BEGIN Recorded data
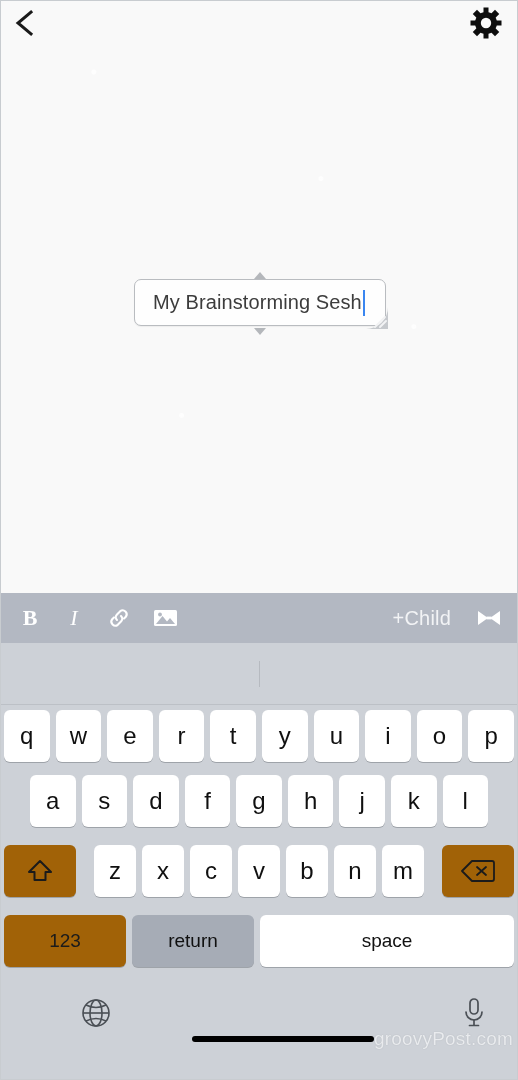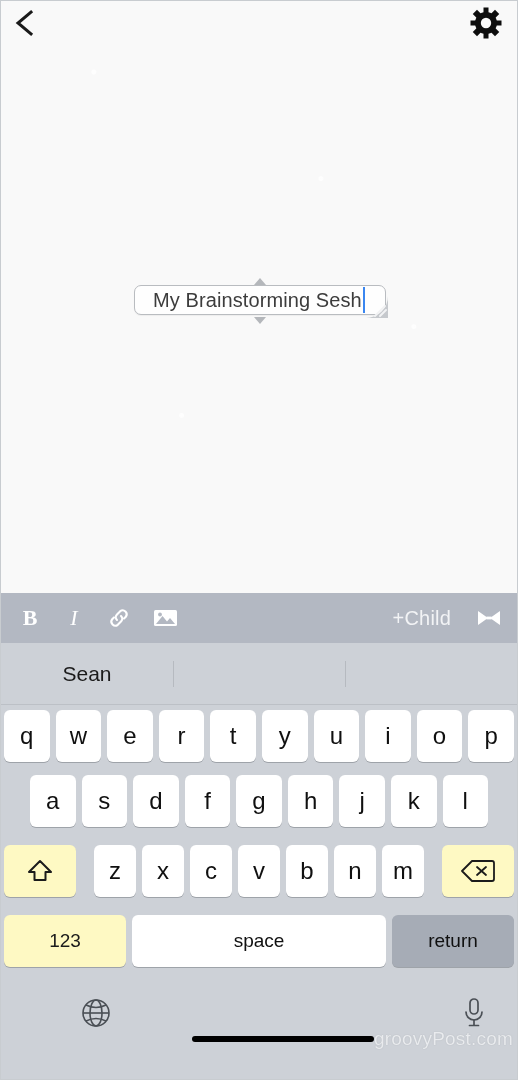--- a/index.html
+++ b/index.html
@@ -33,22 +33,22 @@
     position: absolute; top: 0; left: 0; right: 0; height: 44px;
     display: flex; align-items: center; justify-content: space-between;
     padding: 0 14px 0 10px;
   }
   .back-chevron { width: 26px; height: 30px; display: block; }
   .gear-btn { width: 34px; height: 34px; display: block; }
 
   
   .node-wrap {
     position: absolute;
-    left: 133px; top: 284px;
-    width: 252px; height: 30px;
+    left: 133px; top: 278px;
+    width: 252px; height: 47px;
   }
   .node-box {
     position: absolute; inset: 0;
     background: #fefefe;
     border: 1px solid #b9bcc0;
     border-radius: 7px;
     display: flex; align-items: center;
     padding-left: 18px;
     box-shadow: 0 1px 1px rgba(0,0,0,.05);
   }
@@ -136,21 +136,21 @@
   .key {
     flex: 1 1 0;
     height: 52px;
     background: #ffffff;
     border-radius: 6px;
     display: flex; align-items: center; justify-content: center;
     font-size: 24px; color: #101010;
     box-shadow: 0 1px 0 rgba(120,125,132,.55);
   }
   .key.dark {
-    background: #fef9c3;
+    background: #a16207;
     color: #1b1b1b;
   }
   .key.wide { flex: 0 0 72px; }
   .key.num  { flex: 0 0 122px; font-size: 19px; }
   .key.space{ flex: 1 1 auto; font-size: 19px; }
   .key.ret  { flex: 0 0 122px; font-size: 19px; background:#a6acb6; }
   .r3-spacer { flex: 0 0 6px; }
 
   .bottombar {
     height: 78px;
@@ -254,21 +254,20 @@
           <path d="M25 4 L15 11 L25 18 Z" fill="#ffffff"></path>
           <rect x="11.5" y="9.6" width="5" height="2.8" fill="#ffffff"></rect>
         </svg>
       </div>
     </div>
   </div>
 
   <div class="keyboard">
 
     <div class="predictive">
-      <div class="pred-cell">Sean</div>
       <div class="pred-cell"></div>
       <div class="pred-cell"></div>
     </div>
 
     <div class="krow r1">
       <div class="key">q</div>
       <div class="key">w</div>
       <div class="key">e</div>
       <div class="key">r</div>
       <div class="key">t</div>
@@ -312,22 +311,22 @@
           <g stroke="#1b1b1b" stroke-width="1.8" stroke-linecap="round">
             <line x1="16" y1="9" x2="25" y2="17"></line>
             <line x1="25" y1="9" x2="16" y2="17"></line>
           </g>
         </svg>
       </div>
     </div>
 
     <div class="krow r4">
       <div class="key dark num">123</div>
+      <div class="key ret">return</div>
       <div class="key space">space</div>
-      <div class="key ret">return</div>
     </div>
 
     <div class="bottombar">
       <div>
         <svg width="34" height="34" viewBox="0 0 34 34">
           <g fill="none" stroke="#4a4f55" stroke-width="1.6">
             <circle cx="17" cy="17" r="13"></circle>
             <ellipse cx="17" cy="17" rx="6" ry="13"></ellipse>
             <line x1="4" y1="17" x2="30" y2="17"></line>
             <path d="M7 9 Q17 14 27 9"></path>

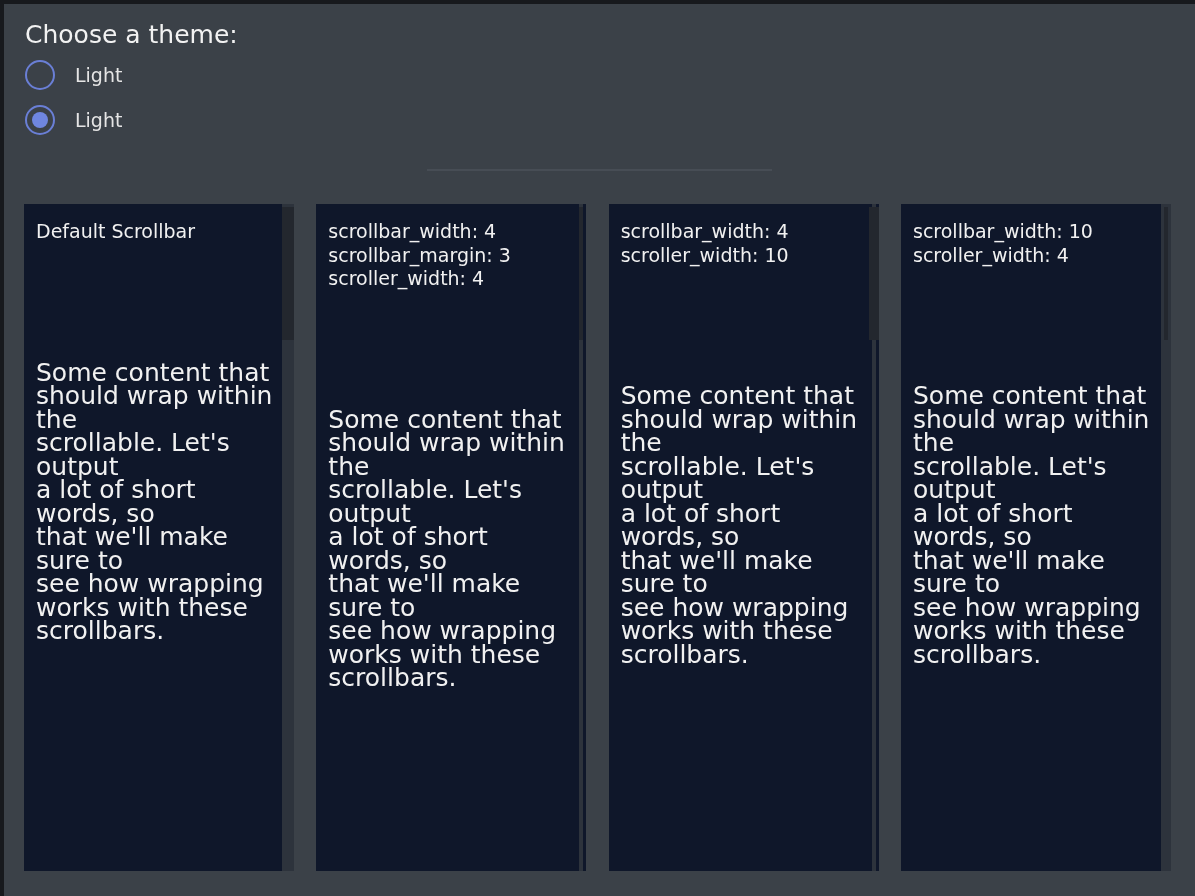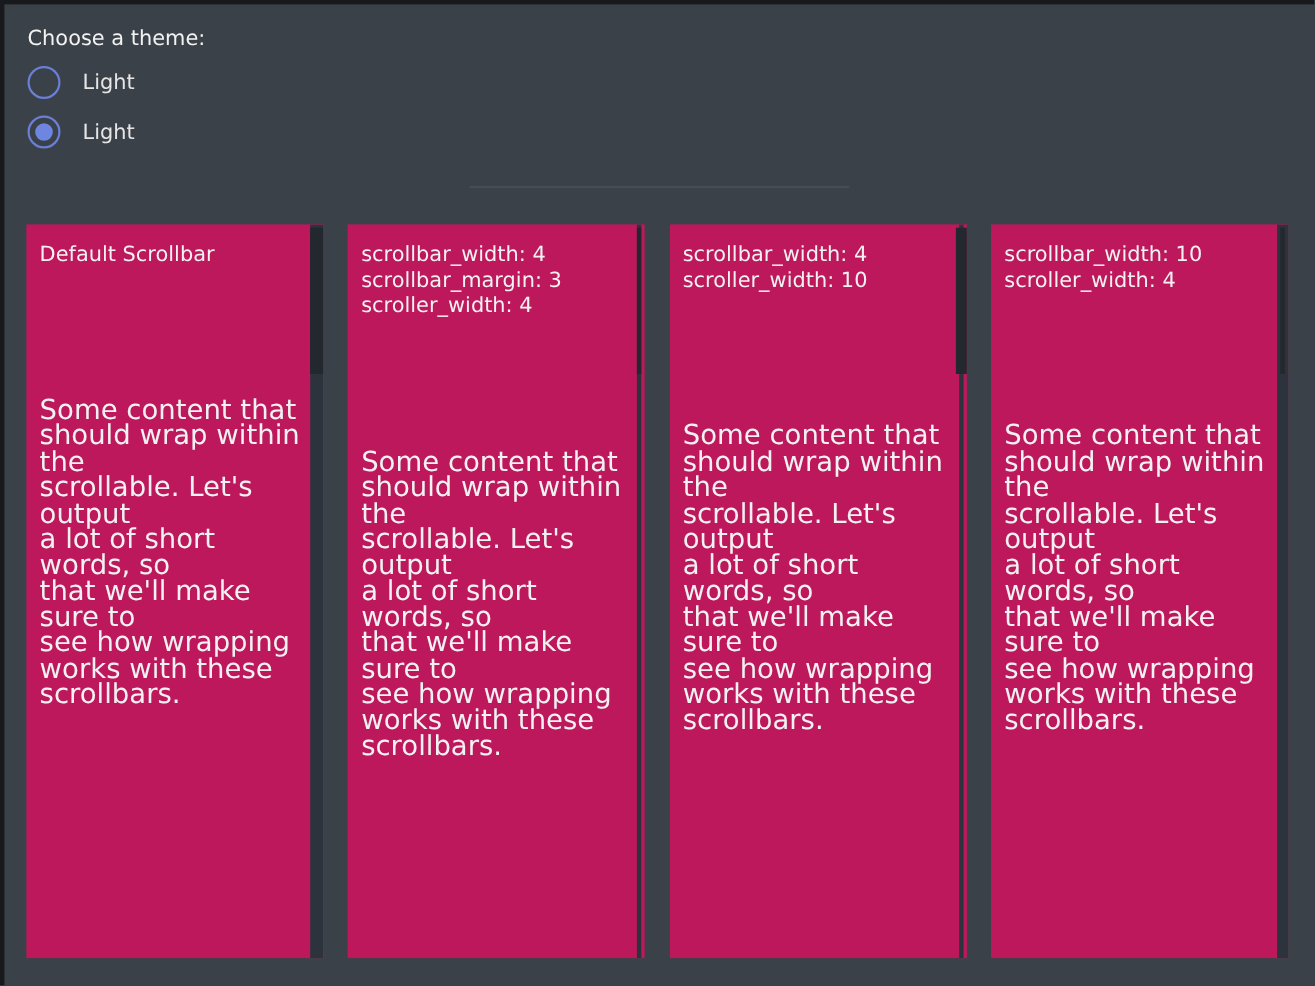--- a/index.html
+++ b/index.html
@@ -11,21 +11,21 @@
     position: relative;
     overflow: hidden;
   }
   .frame-edge { position: absolute; background: #17191d; z-index: 50; }
   .frame-top  { left: 0; top: 0; width: 1195px; height: 4px; }
   .frame-left { left: 0; top: 0; width: 4px; height: 896px; }
 
   
   .theme-label {
     position: absolute; left: 25px; top: 23px;
-    font-size: 19px; line-height: 24px; color: #f2f2f2;
+    font-size: 25px; line-height: 24px; color: #f2f2f2;
   }
   .radio-row {
     position: absolute; left: 25px; height: 30px;
     display: flex; align-items: center; cursor: default;
   }
   .radio-row.light { top: 60px; }
   .radio-row.dark  { top: 105px; }
   .radio-circle {
     width: 26px; height: 26px; border-radius: 50%;
     border: 2px solid #6a7fd6;
@@ -49,21 +49,21 @@
 
   
   .panels-row {
     position: absolute; left: 24px; top: 204px;
     width: 1147px; height: 667px;
     display: flex; justify-content: space-between;
   }
   .panel {
     position: relative;
     width: 270px; height: 667px;
-    background: #be185d;
+    background: #0f172a;
     box-sizing: border-box;
     padding: 16px 12px 0 12px;
     overflow: hidden;
   }
   .panel-title, .panel-params {
     font-size: 19px; line-height: 23.5px; color: #f1f1f1;
     white-space: pre-line;
     margin: 0;
   }
   .panel-content {

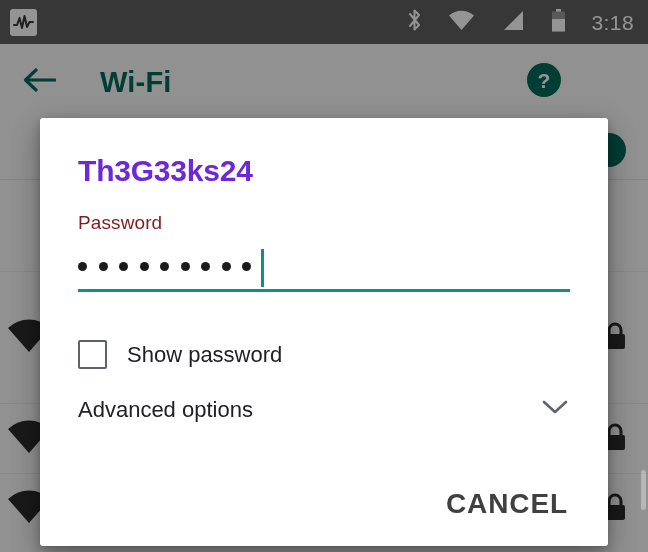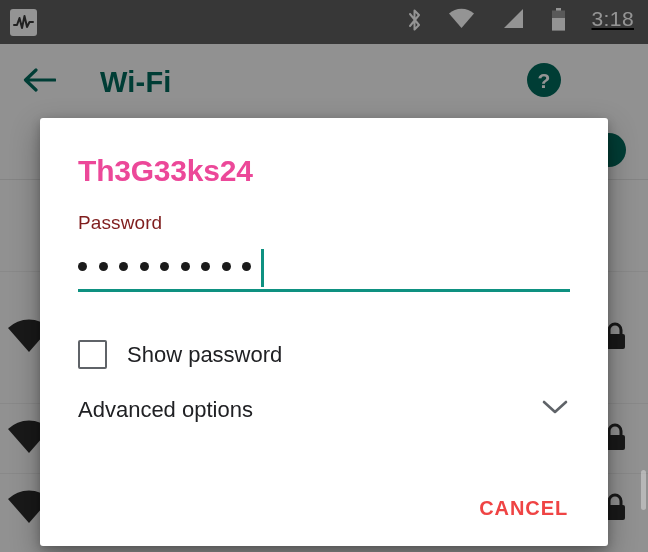--- a/index.html
+++ b/index.html
@@ -16,21 +16,21 @@
 
   
   .statusbar {
     position:absolute; top:0; left:0; width:648px; height:44px;
     background:#5f5f5f;
     display:flex; align-items:center;
     padding:0 14px 0 10px;
     z-index:5;
   }
   .status-left { display:flex; align-items:center; gap:8px; }
-  .status-right { margin-left:auto; display:flex; gap:26px;text-decoration:underline; }
+  .status-right { margin-left:auto; display:flex; align-items:center; gap:26px; }
   .notif-icon {
     width:27px; height:27px; background:#ffffff; border-radius:3px;
     display:flex; align-items:center; justify-content:center;
   }
   .clock { color:#ffffff; font-size:21px; letter-spacing:.4px; line-height:1; }
 
   
   .appbar {
     position:absolute; top:44px; left:0; width:584px; height:76px;
     background:#fafafa;
@@ -70,21 +70,21 @@
   
   .dialog {
     position:absolute; left:40px; top:118px; width:568px; height:428px;
     background:#ffffff; border-radius:3px;
     box-shadow:0 11px 30px rgba(0,0,0,.32), 0 3px 10px rgba(0,0,0,.22);
     z-index:20;
     padding:0 38px;
     display:flex; flex-direction:column;
   }
   .dialog-title {
-    font-size:30px; font-weight:700; color:#ec4899;
+    font-size:30px; font-weight:700; color:#6d28d9;
     margin-top:36px; letter-spacing:-.2px;
   }
   .field-label {
     font-size:19px; color:#7f1d1d; margin-top:24px; letter-spacing:.1px;
   }
   .password-field {
     margin-top:14px; height:44px; position:relative;
     border-bottom:3px solid #0e9181;
     display:flex; align-items:center;
   }
@@ -105,21 +105,21 @@
   .advanced-row {
     margin-top:28px; display:flex; align-items:flex-start;
   }
   .advanced-label { font-size:22px; color:#202124; }
 
   .dialog-actions {
     margin-top:auto; margin-bottom:22px;
     display:flex; justify-content:flex-end; align-items:center; gap:34px;
   }
   .text-button {
-    color:#ef4444; font-size:20px; font-weight:700; letter-spacing:.9px;
+    color:#404040; font-size:28px; font-weight:700; letter-spacing:.9px;
     background:none; border:none; cursor:pointer;
     font-family:"Liberation Sans", sans-serif;
     padding:4px 2px;
   }
 
   
   .scroll-sliver {
     position:absolute; right:2px; top:470px; width:5px; height:40px;
     background:rgba(255,255,255,.35); border-radius:3px; z-index:21;
   }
END Recorded data
In these records, tally the lines that contain the string "title", and give only the result.

Problem solution
2